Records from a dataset
-*-

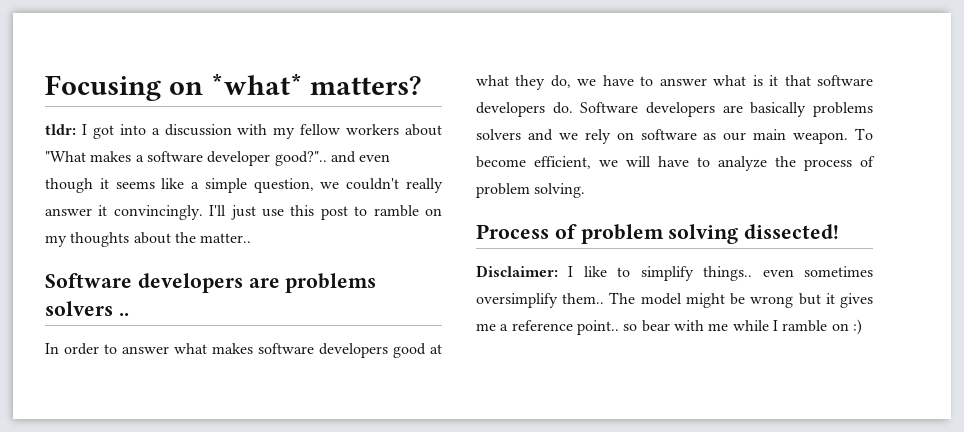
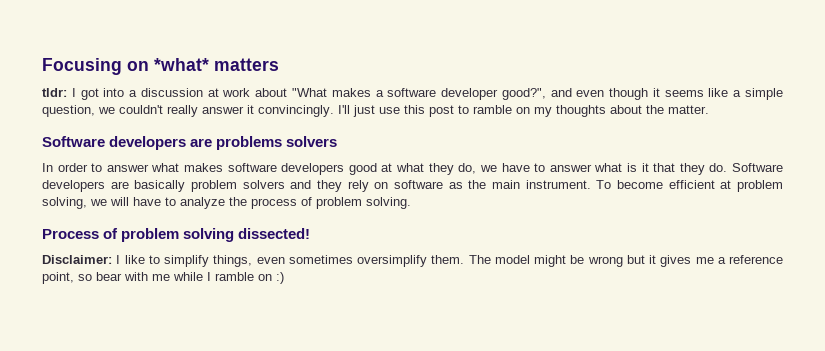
- Focusing on *what* matters?
+ Focusing on *what* matters
- tldr: I got into a discussion with my fellow workers about "What makes a software developer good?".. and even though it seems like a simple question, we couldn't really answer it convincingly.
+ tldr: I got into a discussion at work about "What makes a software developer good?", and even though it seems like a simple question, we couldn't really answer it convincingly.
- I'll just use this post to ramble on my thoughts about the matter..
+ I'll just use this post to ramble on my thoughts about the matter.
- Software developers are problems solvers ..
+ Software developers are problems solvers
- In order to answer what makes software developers good at what they do, we have to answer what is it that software developers do.
+ In order to answer what makes software developers good at what they do, we have to answer what is it that they do.
- Software developers are basically problems solvers and we rely on software as our main weapon. To become efficient, we will have to analyze the process of problem solving.
+ Software developers are basically problem solvers and they rely on software as the main instrument. To become efficient at problem solving, we will have to analyze the process of problem solving.
- Disclaimer: I like to simplify things.. even sometimes oversimplify them..
+ Disclaimer: I like to simplify things, even sometimes oversimplify them.
- The model might be wrong but it gives me a reference point.. so bear with me while I ramble on :)
+ The model might be wrong but it gives me a reference point, so bear with me while I ramble on :)

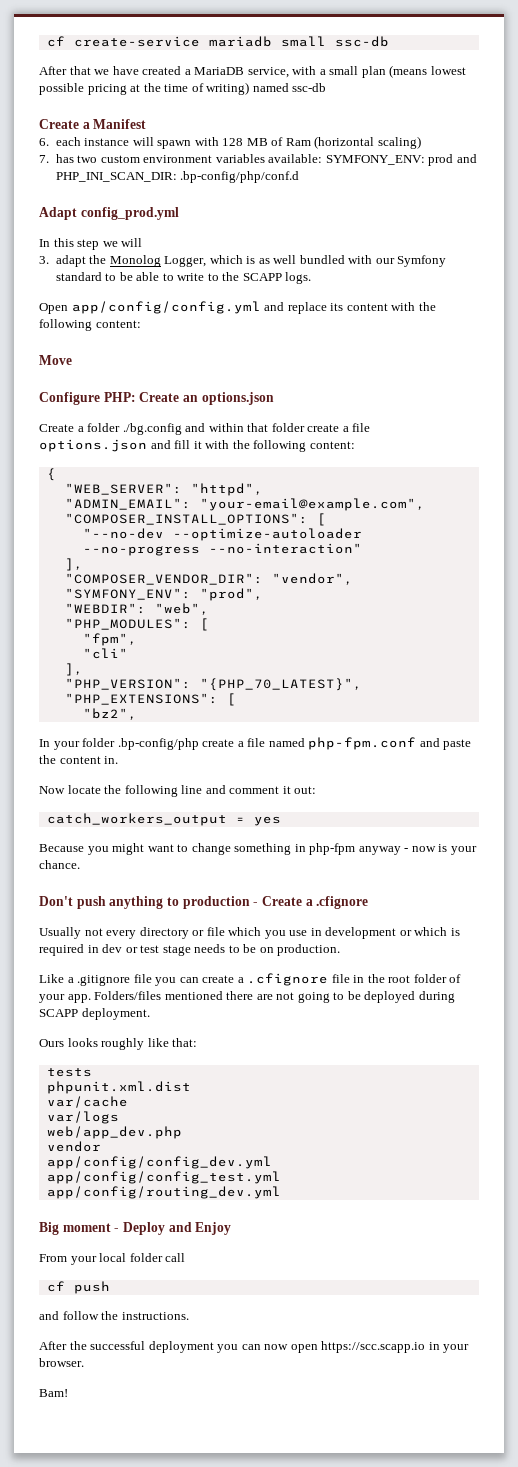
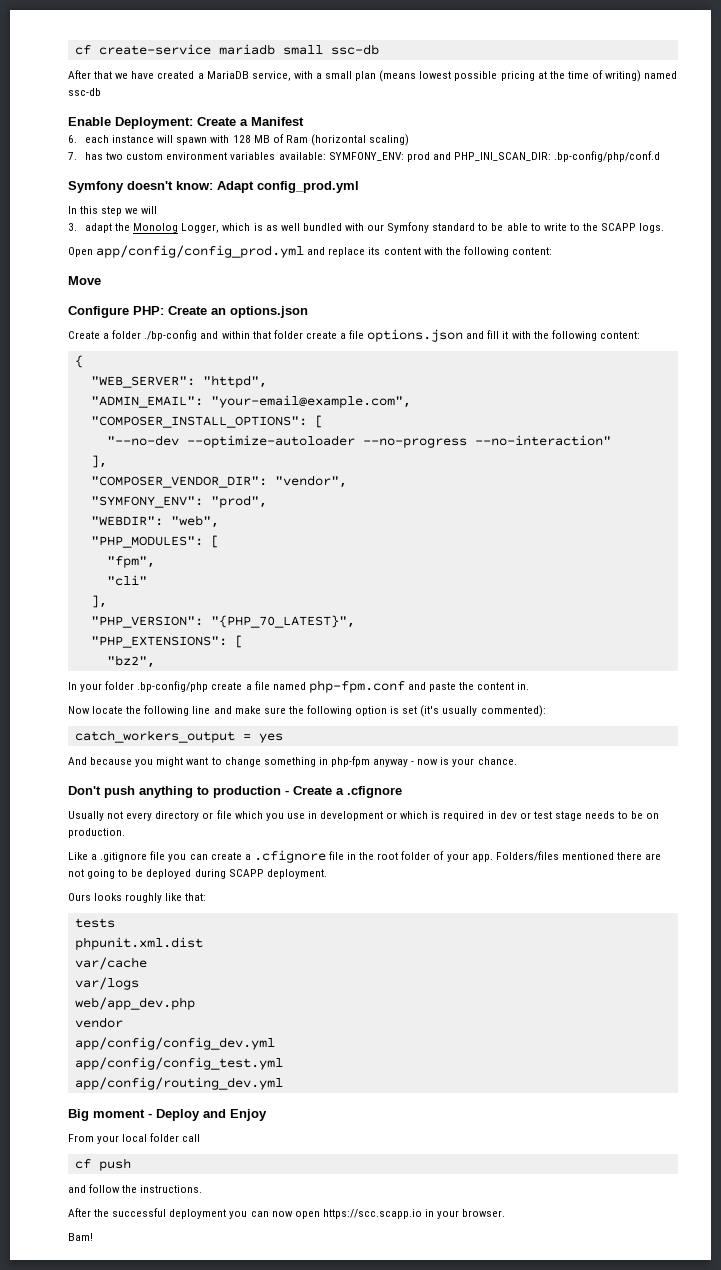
- Create a Manifest
+ Enable Deployment: Create a Manifest
- Adapt config_prod.yml
+ Symfony doesn't know: Adapt config_prod.yml
- Open app/config/config.yml and replace its content with the following content:
+ Open app/config/config_prod.yml and replace its content with the following content:
- Create a folder ./bg.config and within that folder create a file options.json and fill it with the following content:
+ Create a folder ./bp-config and within that folder create a file options.json and fill it with the following content:
- Now locate the following line and comment it out:
+ Now locate the following line and make sure the following option is set (it's usually commented):
- Because you might want to change something in php-fpm anyway - now is your chance.
+ And because you might want to change something in php-fpm anyway - now is your chance.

-*-

Required action: Copy every line of the records above that holds the word "Open".

Task result:
- Open app/config/config.yml and replace its content with the following content:
+ Open app/config/config_prod.yml and replace its content with the following content:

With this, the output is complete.